Items from a dataset:
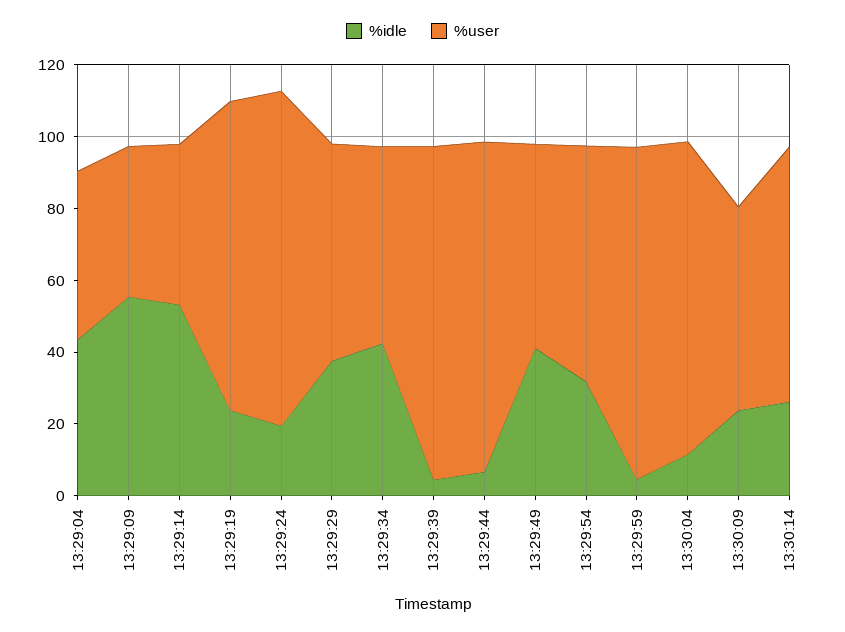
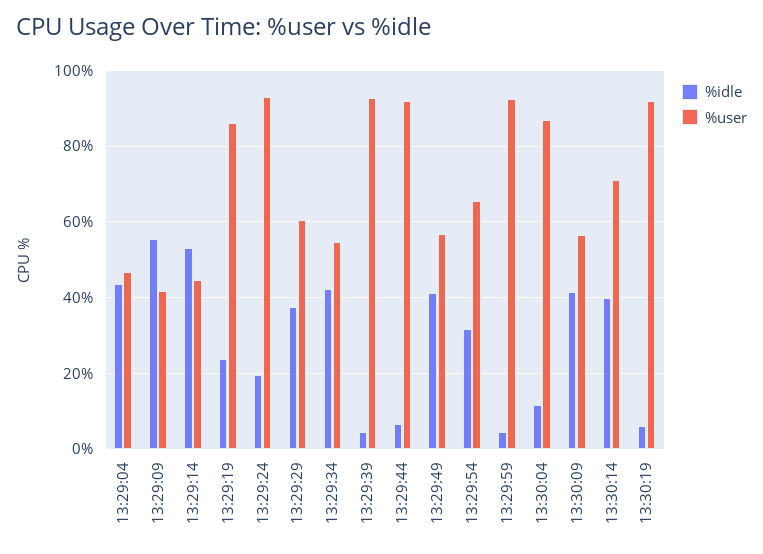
%idle, 13:30:09: 25 -> 42
%idle, 13:30:14: 25 -> 40
%idle, 13:30:19: none -> 6
%user, 13:30:19: none -> 92

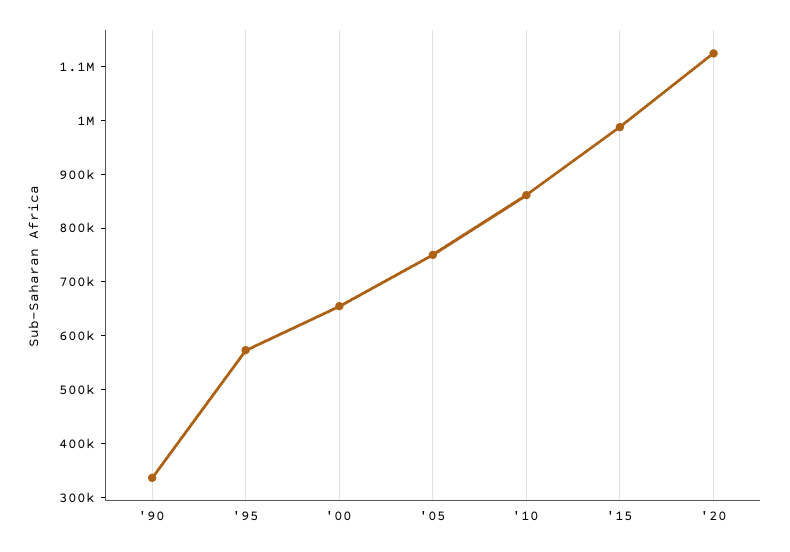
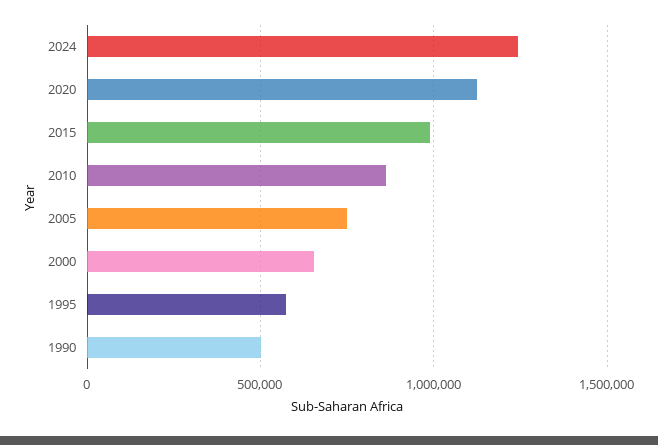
'90: 340000 -> 500000
2024: none -> 1250000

_Work task_
Report all lines of the data that include the word "none".

_Solution to this problem_
%idle, 13:30:19: none -> 6
%user, 13:30:19: none -> 92
2024: none -> 1250000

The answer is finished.